Chapter 4 Compute Architecture and Scheduling Exercise Solutions

Before you go through the exercise solutions, you might wanna check out the Chapter 4 Notes

Question 1

Consider the following CUDA kernel and the corresponding host function that calls it:
01      __global__ void foo_kernel(int* a, int* b) {
02          unsigned int i = blockIdx.x*blockDim.x + threadIdx.x;
03          if(threadIdx.x < 40 || threadIdx.x >= 104) {
04              b[i] = a[i] + 1;
05          }
06          if(i%2 == 0) {
07              a[i] = b[i]*2;
08          }
09          for(unsigned int j = 0; j < 5 - (i%3); ++j) {
10              b[i] += j;
11          }
12      }
13      void foo(int* a_d, int* b_d) {
14          unsigned int N = 1024;
15          foo_kernel <<< (N + 128 - 1)/128, 128 >>>(a_d, b_d);
16      }
a. What is the number of warps per block?

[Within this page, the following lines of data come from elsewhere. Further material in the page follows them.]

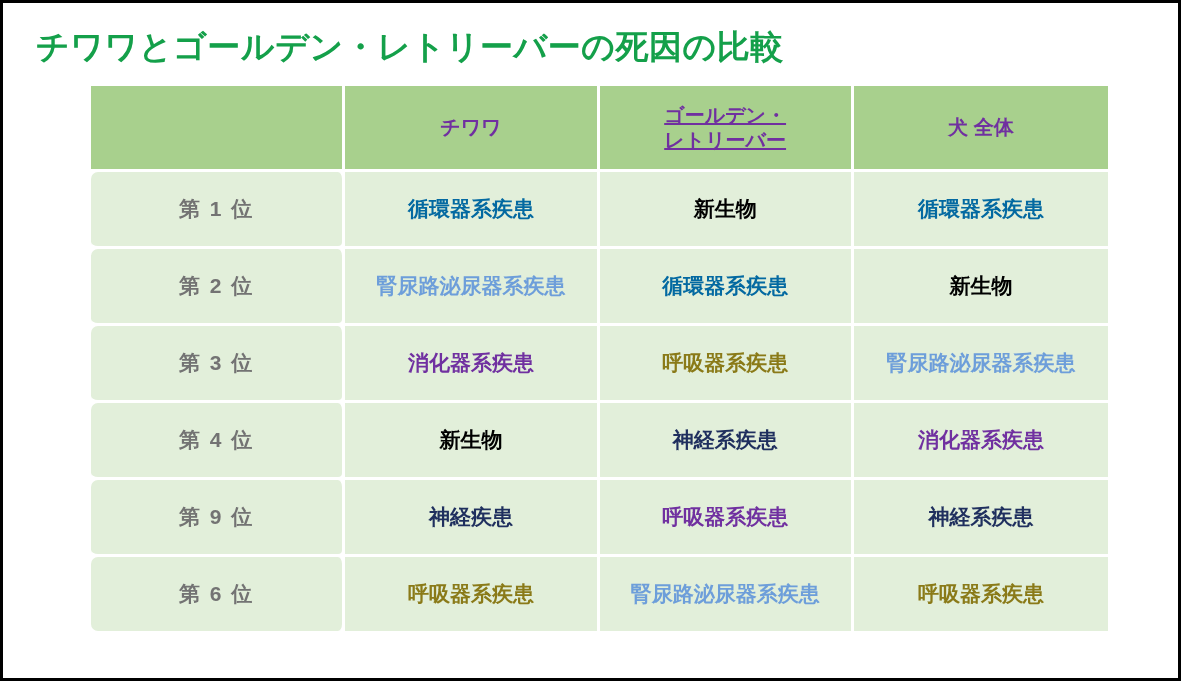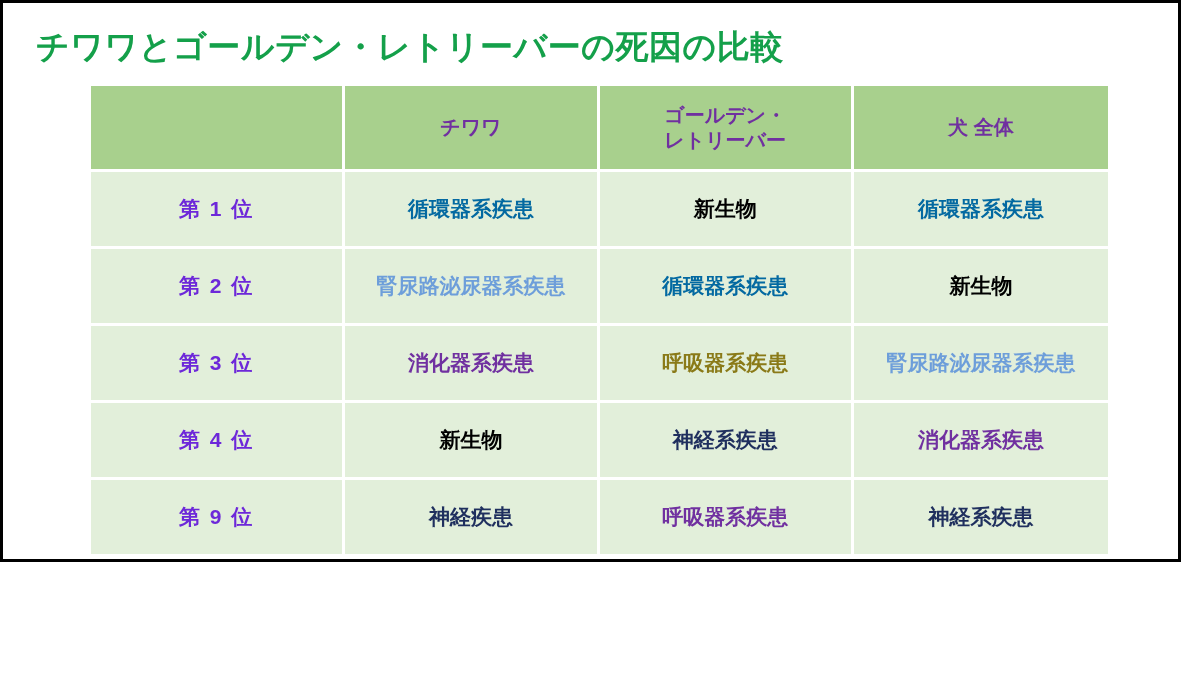"チワワとゴールデン・レトリーバーの死因の比較" #slide { height: 562px -> 681px }
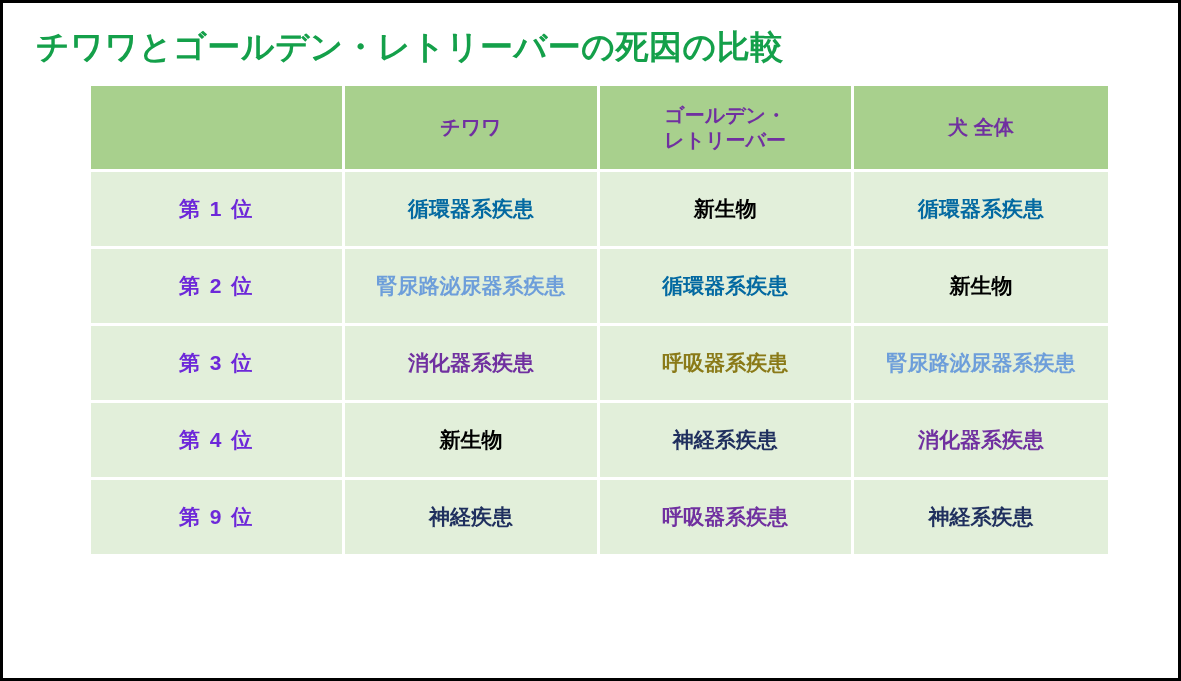"ゴールデン・" .hdr-line { text-decoration: none -> underline }
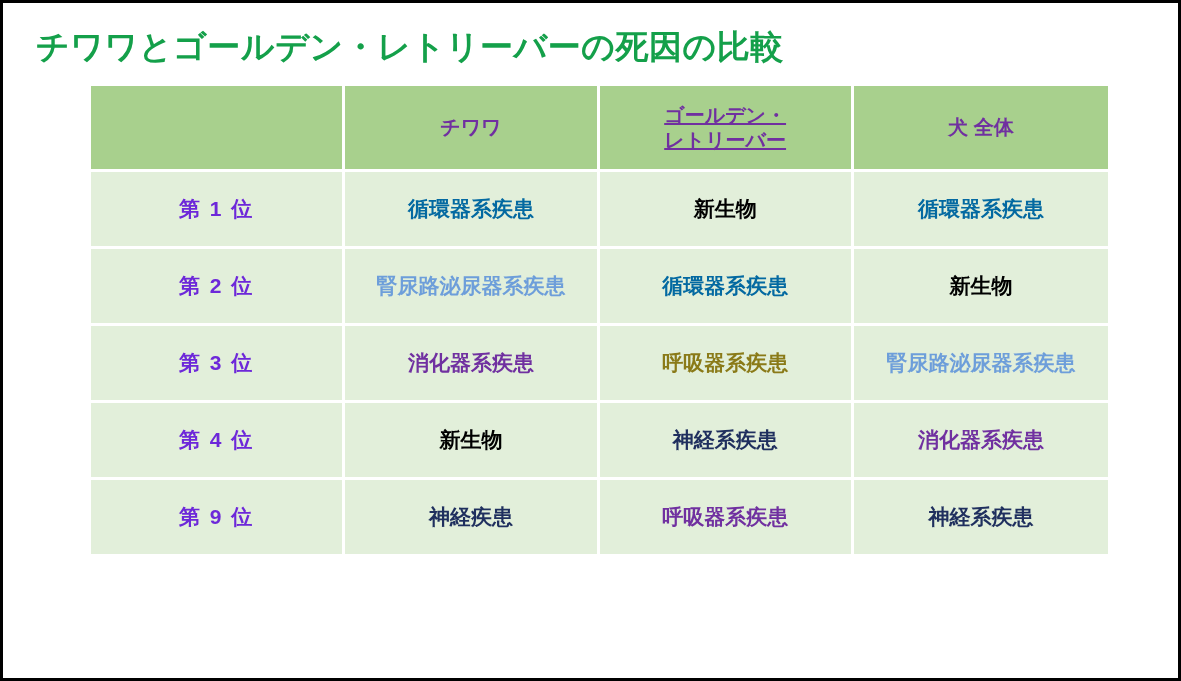"第 1 位" tbody td.rank { border-radius: none -> 7px; color: #6d28d9 -> #737373 }
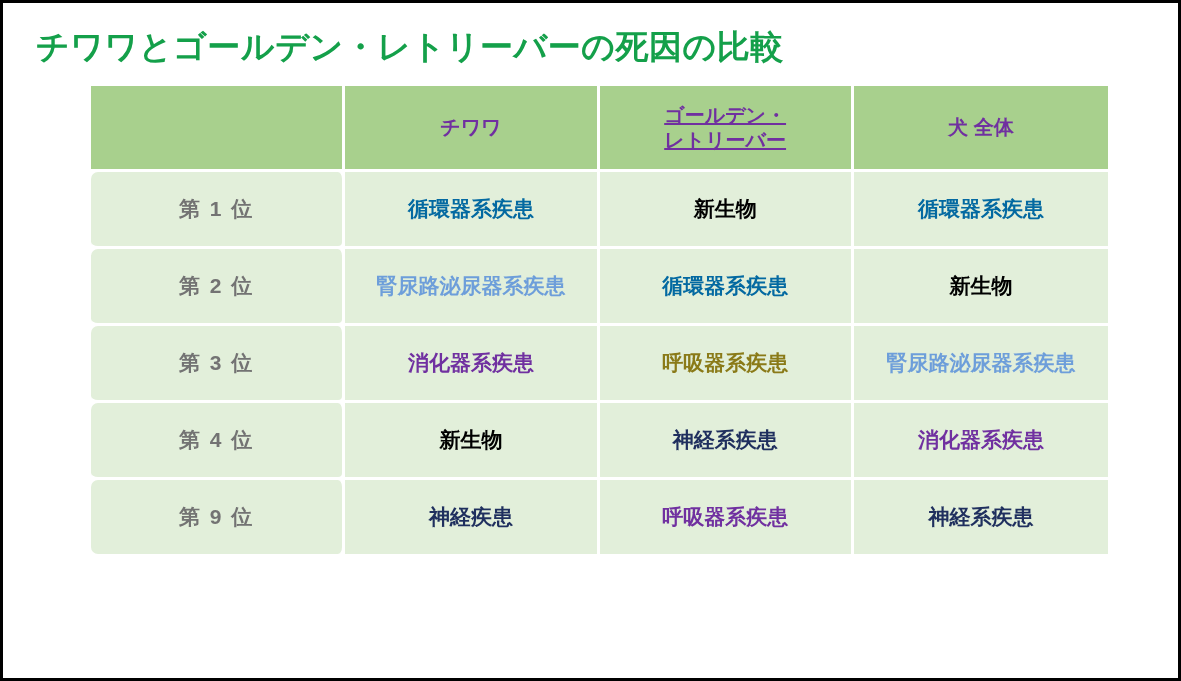"第 6 位" tr { html: none -> <tr> <td>第 6 位</td> <td>呼吸器系疾患</td> <td>腎尿路泌尿器系疾患</td> <td>呼吸器系疾患</td> </tr> }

b. What is the number of warps in the grid?

c. For the statement on line 04: i. How many warps in the grid are active? ii. How many warps in the grid are divergent? iii. What is the SIMD efficiency (in %) of warp 0 of block 0? iv. What is the SIMD efficiency (in %) of warp 1 of block 0? v. What is the SIMD efficiency (in %) of warp 3 of block 0?

d. For the statement on line 07: i. How many warps in the grid are active? ii. How many warps in the grid are divergent? iii. What is the SIMD efficiency (in %) of warp 0 of block 0?

e. For the loop on line 09: i. How many iterations have no divergence? ii. How many iterations have divergence?

Answer 1

a. # warps/block = (# threads/ block)/(# threads/warp) = 128/32 = 4

b. # warps in grid = # warps/block * # blocks = 4* 8 = 32

c. (i) threadsIdx.x = [40, 103] are inactive ⇒ warp 2 in each block completely inactive 3 * 8 = 24 blocks are active

(ii) warp 1 (threadsIdx.x 32-63) and warp 4 (threadsIdx.x 96-127) in each block are divergent ⇒ 2 * 8 = 16 blocks are divergent

[! error]- My original incorrect answer

I did not consider warps per block, and was just considering warps in the first block

(i) threadsIdx.x = [40, 103] are inactive ⇒ warp 2 completely inactive = 31 warps in grid are active

(ii) warp 1 (threadsIdx.x 32-63) and warp 4 (threadsIdx.x 96-127) are divergent

(iii) SIMD efficiency of warp 0 block 0 (threadIdx.x [0, 31]) = 100%

(iv) SIMD efficiency of warp 1 block 0 (threadIdx.x [32, 63]) = 8/32 = 25%

(v) SIMD efficiency of warp 3 block 0 (threadIdx.x [96, 127]) = 24/32 = 75%

d. (i) All warps are active (each warp has threads with even global indexes)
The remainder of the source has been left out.